(Difference listings)
=== Begin Enclosure ===
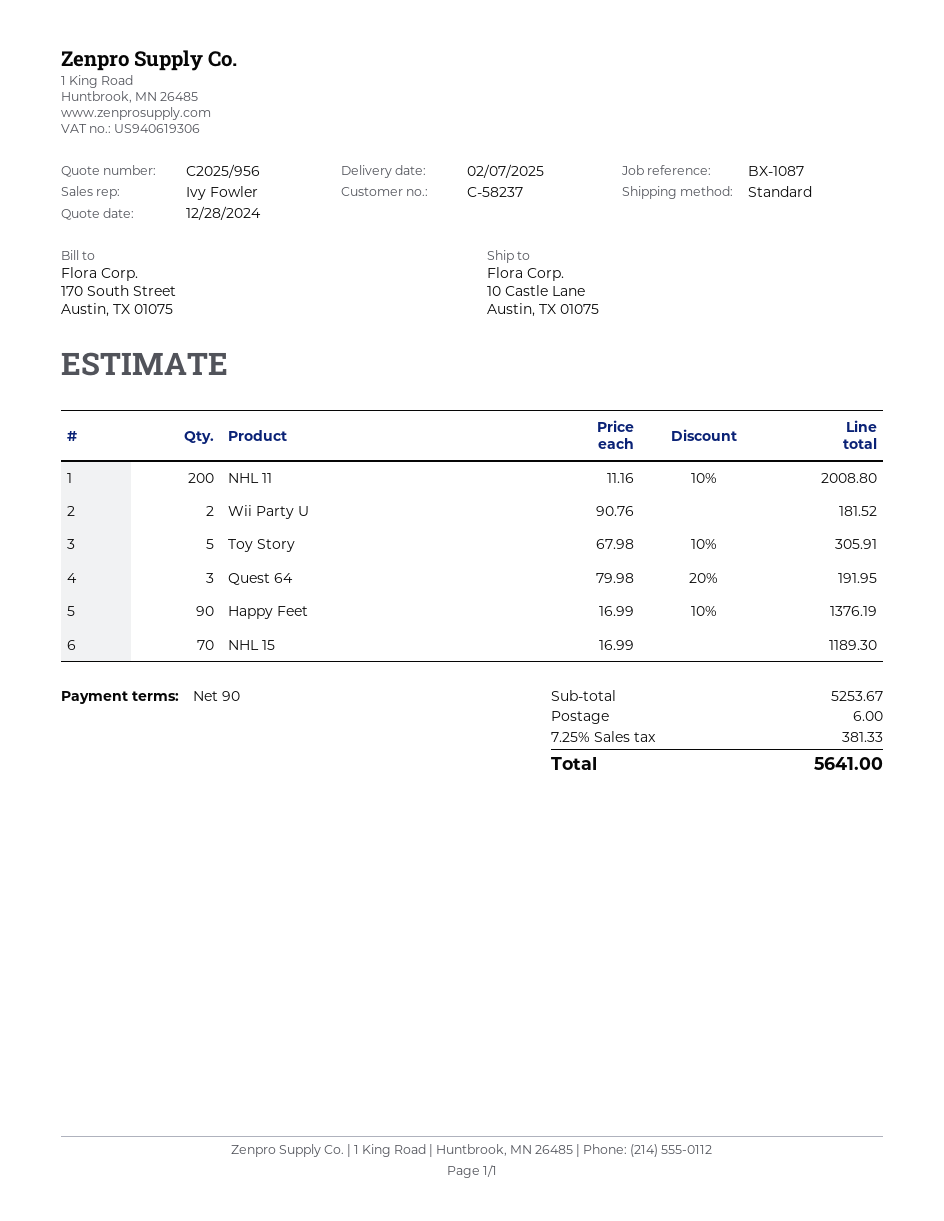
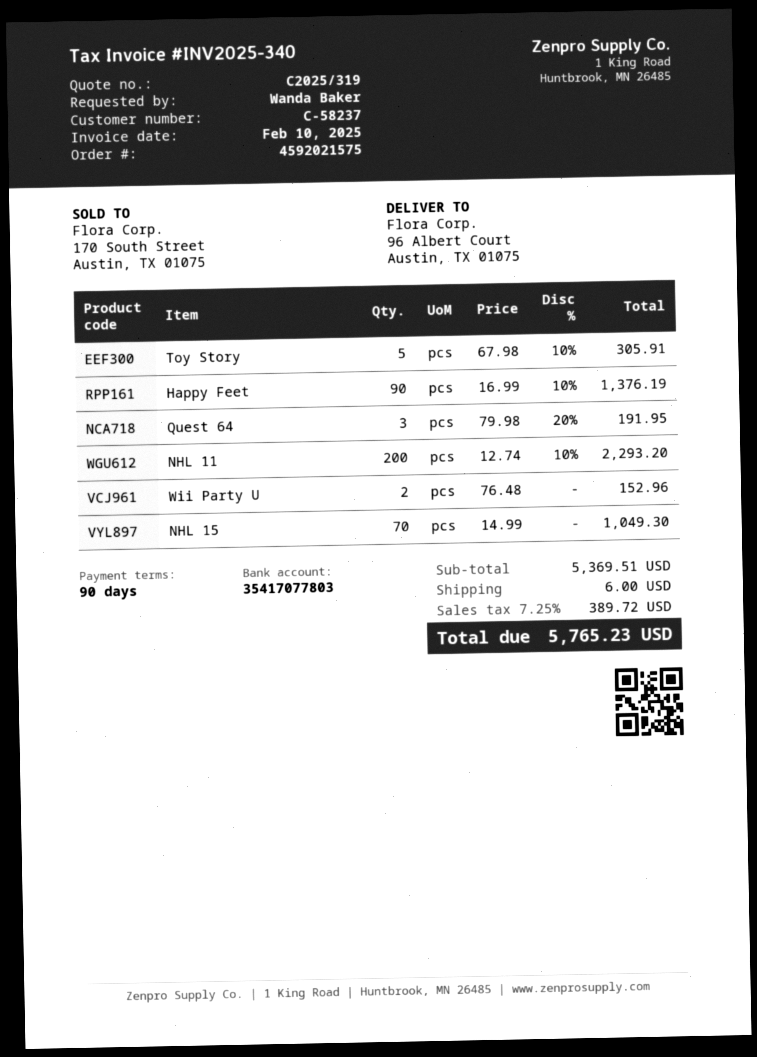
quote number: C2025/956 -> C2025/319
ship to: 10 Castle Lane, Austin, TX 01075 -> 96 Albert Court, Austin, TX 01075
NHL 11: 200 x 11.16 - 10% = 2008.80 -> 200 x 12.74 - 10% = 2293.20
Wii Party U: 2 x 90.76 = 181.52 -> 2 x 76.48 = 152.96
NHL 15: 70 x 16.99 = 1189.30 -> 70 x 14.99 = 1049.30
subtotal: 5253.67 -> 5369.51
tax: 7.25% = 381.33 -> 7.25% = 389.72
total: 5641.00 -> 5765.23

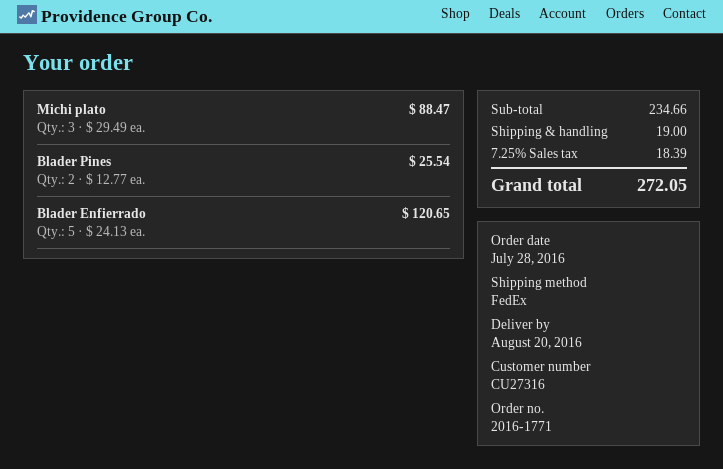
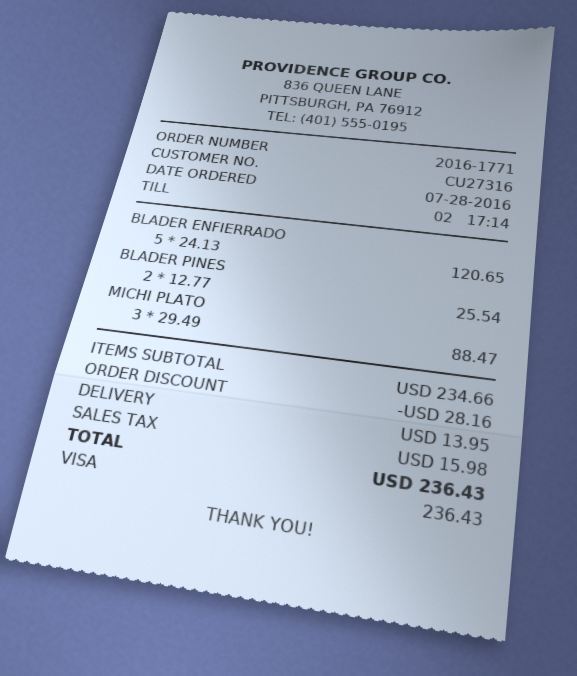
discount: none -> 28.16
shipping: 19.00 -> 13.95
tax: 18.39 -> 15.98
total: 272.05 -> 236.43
=== End Enclosure ===
Exercise: Copy out exactly, with no pictures, the lines of the data from the first one through the line bearing "shipping: 19.00 -> 13.95".

Result for this task:
quote number: C2025/956 -> C2025/319
ship to: 10 Castle Lane, Austin, TX 01075 -> 96 Albert Court, Austin, TX 01075
NHL 11: 200 x 11.16 - 10% = 2008.80 -> 200 x 12.74 - 10% = 2293.20
Wii Party U: 2 x 90.76 = 181.52 -> 2 x 76.48 = 152.96
NHL 15: 70 x 16.99 = 1189.30 -> 70 x 14.99 = 1049.30
subtotal: 5253.67 -> 5369.51
tax: 7.25% = 381.33 -> 7.25% = 389.72
total: 5641.00 -> 5765.23

discount: none -> 28.16
shipping: 19.00 -> 13.95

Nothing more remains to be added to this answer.